◆ **About this exercise**
Copy all entries exactly.

------ Input for this task

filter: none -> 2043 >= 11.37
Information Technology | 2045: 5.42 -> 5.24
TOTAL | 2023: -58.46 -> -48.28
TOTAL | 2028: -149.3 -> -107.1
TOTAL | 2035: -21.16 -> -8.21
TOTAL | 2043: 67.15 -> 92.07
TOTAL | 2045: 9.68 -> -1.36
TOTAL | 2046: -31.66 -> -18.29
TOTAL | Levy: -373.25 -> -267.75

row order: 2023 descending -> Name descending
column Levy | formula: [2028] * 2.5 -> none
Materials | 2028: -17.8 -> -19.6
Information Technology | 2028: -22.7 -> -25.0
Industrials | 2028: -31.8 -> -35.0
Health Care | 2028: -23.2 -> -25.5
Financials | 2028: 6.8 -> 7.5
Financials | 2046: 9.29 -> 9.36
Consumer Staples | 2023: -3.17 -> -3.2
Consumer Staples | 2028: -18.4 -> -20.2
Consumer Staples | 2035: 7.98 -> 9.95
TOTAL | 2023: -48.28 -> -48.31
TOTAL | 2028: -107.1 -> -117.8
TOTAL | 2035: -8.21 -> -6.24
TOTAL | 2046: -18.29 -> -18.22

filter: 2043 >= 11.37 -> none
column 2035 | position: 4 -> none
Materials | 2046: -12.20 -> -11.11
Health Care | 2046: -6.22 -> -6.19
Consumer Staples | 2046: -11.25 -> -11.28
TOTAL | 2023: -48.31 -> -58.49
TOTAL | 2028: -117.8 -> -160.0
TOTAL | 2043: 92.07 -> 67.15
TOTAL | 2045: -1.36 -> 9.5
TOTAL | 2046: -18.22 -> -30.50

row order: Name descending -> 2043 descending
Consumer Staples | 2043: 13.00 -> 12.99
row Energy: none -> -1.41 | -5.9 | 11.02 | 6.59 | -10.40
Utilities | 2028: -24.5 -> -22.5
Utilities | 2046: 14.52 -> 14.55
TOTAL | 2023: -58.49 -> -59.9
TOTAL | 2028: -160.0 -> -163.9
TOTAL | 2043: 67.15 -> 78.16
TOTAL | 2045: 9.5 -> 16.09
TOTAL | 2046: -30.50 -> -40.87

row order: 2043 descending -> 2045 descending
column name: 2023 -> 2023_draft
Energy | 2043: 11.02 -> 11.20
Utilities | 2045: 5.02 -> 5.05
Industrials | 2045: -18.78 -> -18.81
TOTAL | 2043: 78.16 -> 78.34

------------

◆ **Reply**
filter: none -> 2043 >= 11.37
Information Technology | 2045: 5.42 -> 5.24
TOTAL | 2023: -58.46 -> -48.28
TOTAL | 2028: -149.3 -> -107.1
TOTAL | 2035: -21.16 -> -8.21
TOTAL | 2043: 67.15 -> 92.07
TOTAL | 2045: 9.68 -> -1.36
TOTAL | 2046: -31.66 -> -18.29
TOTAL | Levy: -373.25 -> -267.75

row order: 2023 descending -> Name descending
column Levy | formula: [2028] * 2.5 -> none
Materials | 2028: -17.8 -> -19.6
Information Technology | 2028: -22.7 -> -25.0
Industrials | 2028: -31.8 -> -35.0
Health Care | 2028: -23.2 -> -25.5
Financials | 2028: 6.8 -> 7.5
Financials | 2046: 9.29 -> 9.36
Consumer Staples | 2023: -3.17 -> -3.2
Consumer Staples | 2028: -18.4 -> -20.2
Consumer Staples | 2035: 7.98 -> 9.95
TOTAL | 2023: -48.28 -> -48.31
TOTAL | 2028: -107.1 -> -117.8
TOTAL | 2035: -8.21 -> -6.24
TOTAL | 2046: -18.29 -> -18.22

filter: 2043 >= 11.37 -> none
column 2035 | position: 4 -> none
Materials | 2046: -12.20 -> -11.11
Health Care | 2046: -6.22 -> -6.19
Consumer Staples | 2046: -11.25 -> -11.28
TOTAL | 2023: -48.31 -> -58.49
TOTAL | 2028: -117.8 -> -160.0
TOTAL | 2043: 92.07 -> 67.15
TOTAL | 2045: -1.36 -> 9.5
TOTAL | 2046: -18.22 -> -30.50

row order: Name descending -> 2043 descending
Consumer Staples | 2043: 13.00 -> 12.99
row Energy: none -> -1.41 | -5.9 | 11.02 | 6.59 | -10.40
Utilities | 2028: -24.5 -> -22.5
Utilities | 2046: 14.52 -> 14.55
TOTAL | 2023: -58.49 -> -59.9
TOTAL | 2028: -160.0 -> -163.9
TOTAL | 2043: 67.15 -> 78.16
TOTAL | 2045: 9.5 -> 16.09
TOTAL | 2046: -30.50 -> -40.87

row order: 2043 descending -> 2045 descending
column name: 2023 -> 2023_draft
Energy | 2043: 11.02 -> 11.20
Utilities | 2045: 5.02 -> 5.05
Industrials | 2045: -18.78 -> -18.81
TOTAL | 2043: 78.16 -> 78.34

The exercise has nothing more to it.